ASSIGNMENT: Pull each line containing "family" from the data.
┌─ EXTRACTED RECORDS
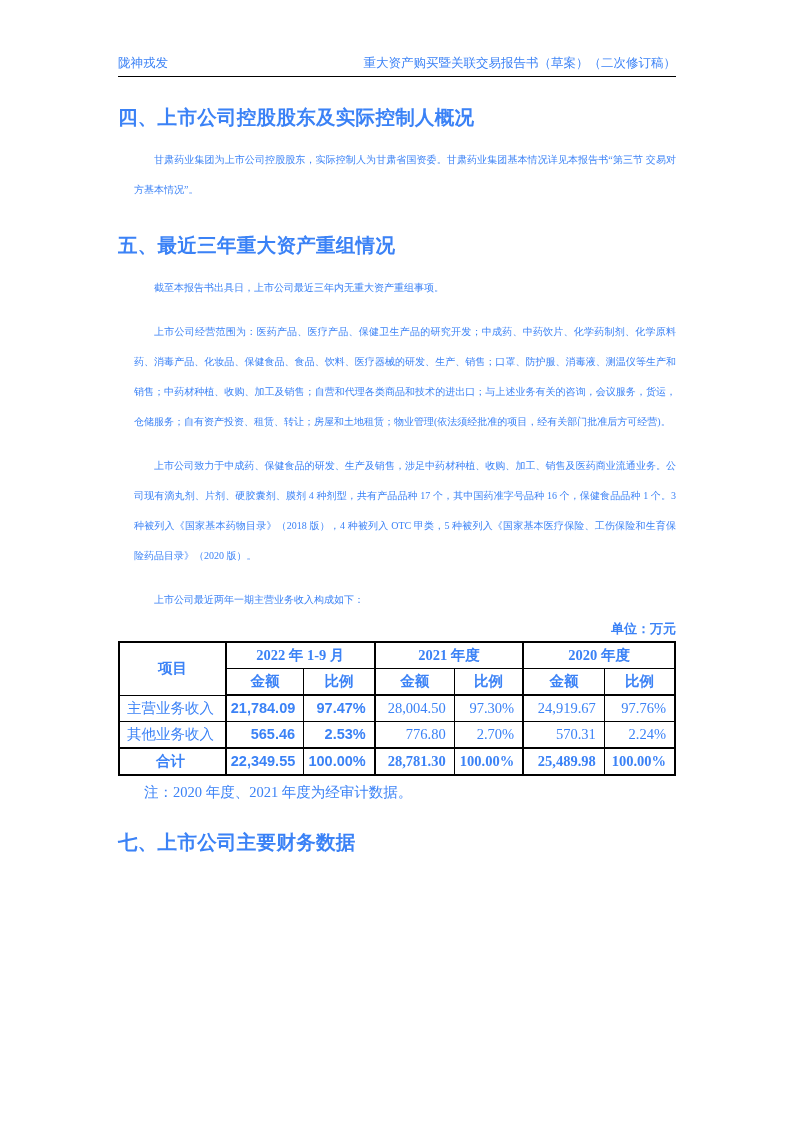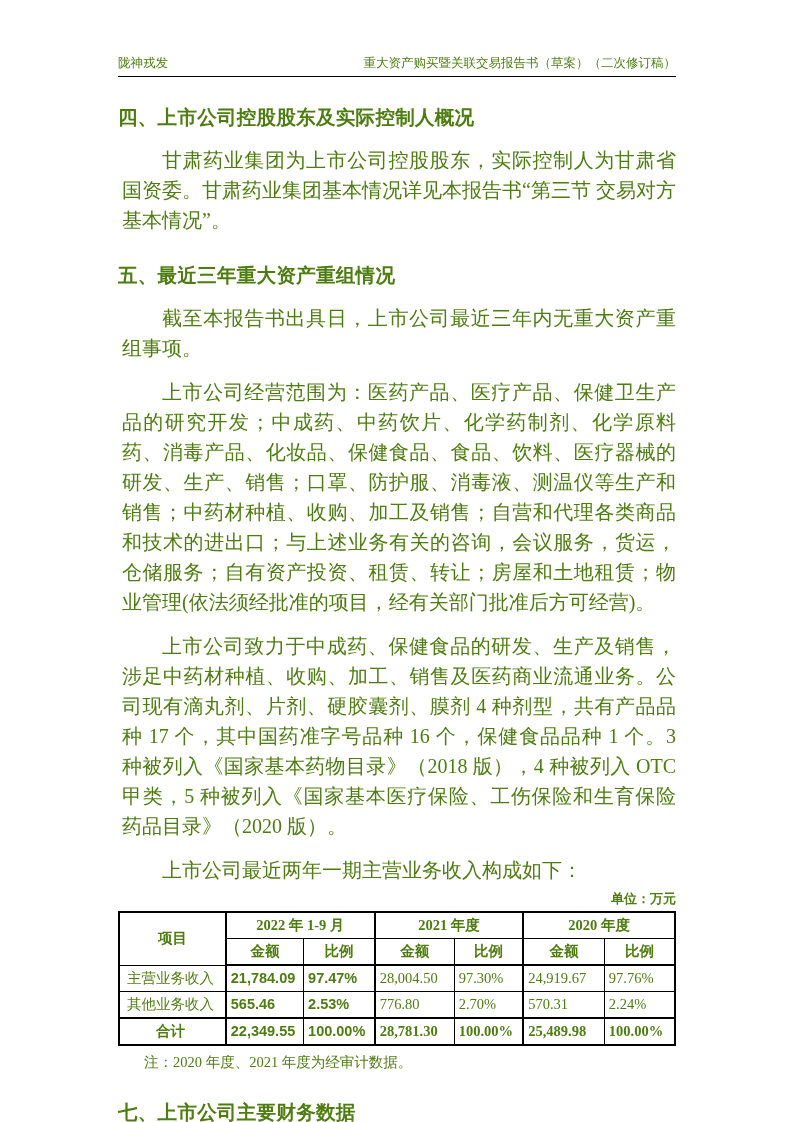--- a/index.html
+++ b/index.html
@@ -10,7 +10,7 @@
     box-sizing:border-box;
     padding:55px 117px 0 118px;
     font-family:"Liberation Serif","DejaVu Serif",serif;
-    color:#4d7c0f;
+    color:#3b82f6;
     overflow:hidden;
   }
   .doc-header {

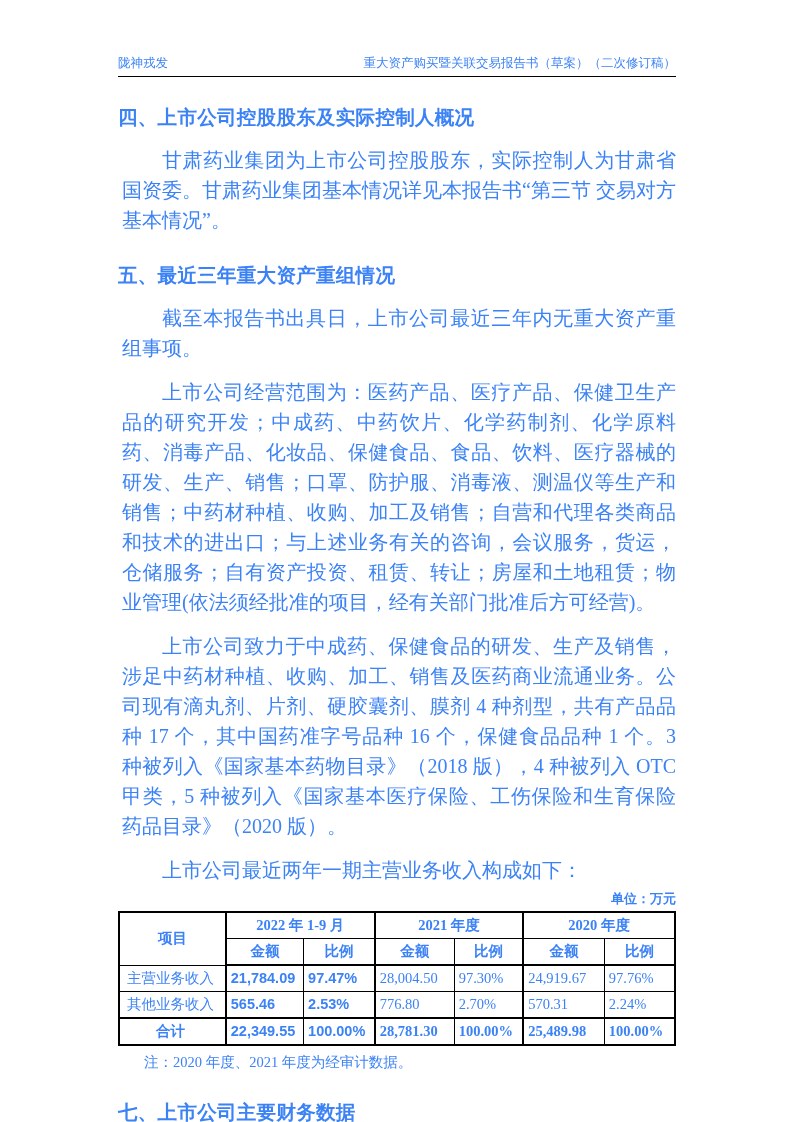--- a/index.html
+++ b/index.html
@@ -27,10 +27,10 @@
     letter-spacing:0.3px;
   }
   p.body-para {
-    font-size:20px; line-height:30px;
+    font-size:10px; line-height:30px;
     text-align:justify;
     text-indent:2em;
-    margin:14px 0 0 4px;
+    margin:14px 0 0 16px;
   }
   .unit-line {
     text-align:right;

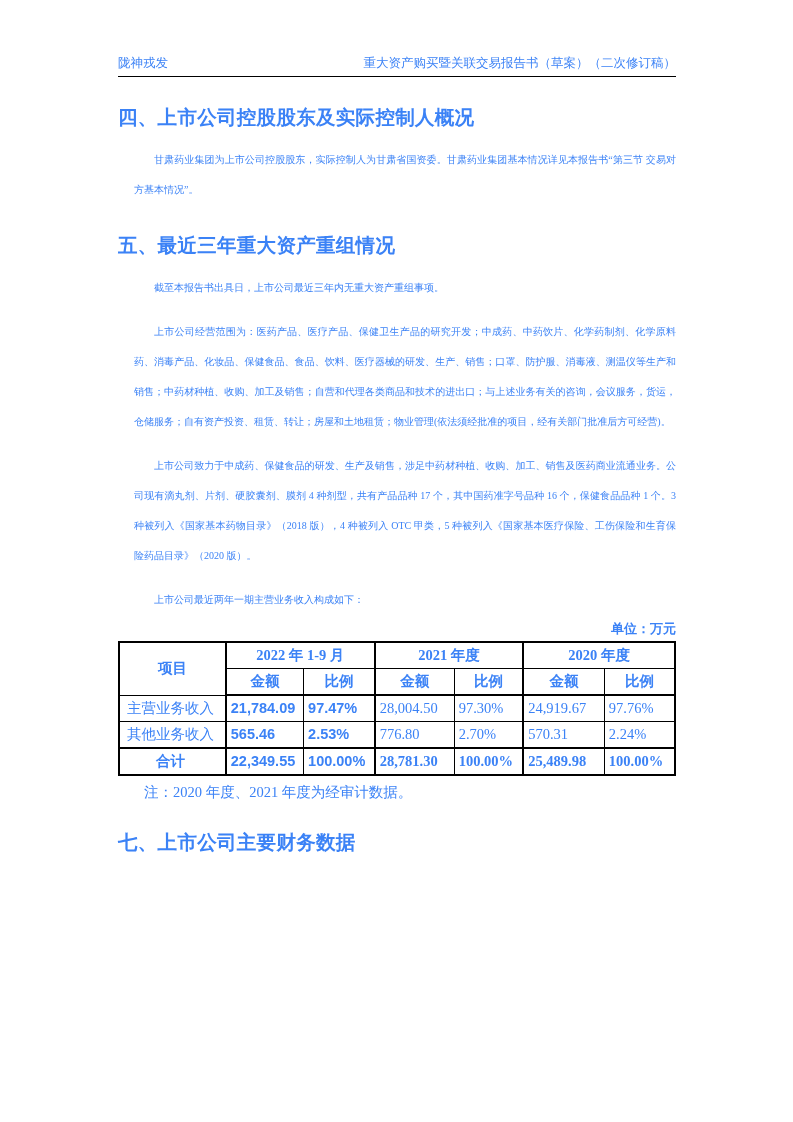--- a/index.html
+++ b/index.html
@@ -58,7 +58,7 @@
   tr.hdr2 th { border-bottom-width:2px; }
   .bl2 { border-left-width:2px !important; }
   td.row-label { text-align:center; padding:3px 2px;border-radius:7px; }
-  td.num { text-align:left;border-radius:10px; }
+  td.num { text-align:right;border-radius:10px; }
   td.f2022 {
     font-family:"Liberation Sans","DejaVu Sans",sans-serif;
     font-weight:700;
└─
ANSWER SECTION:
     font-family:"Liberation Serif","DejaVu Serif",serif;
     font-family:"Liberation Sans","DejaVu Sans",sans-serif;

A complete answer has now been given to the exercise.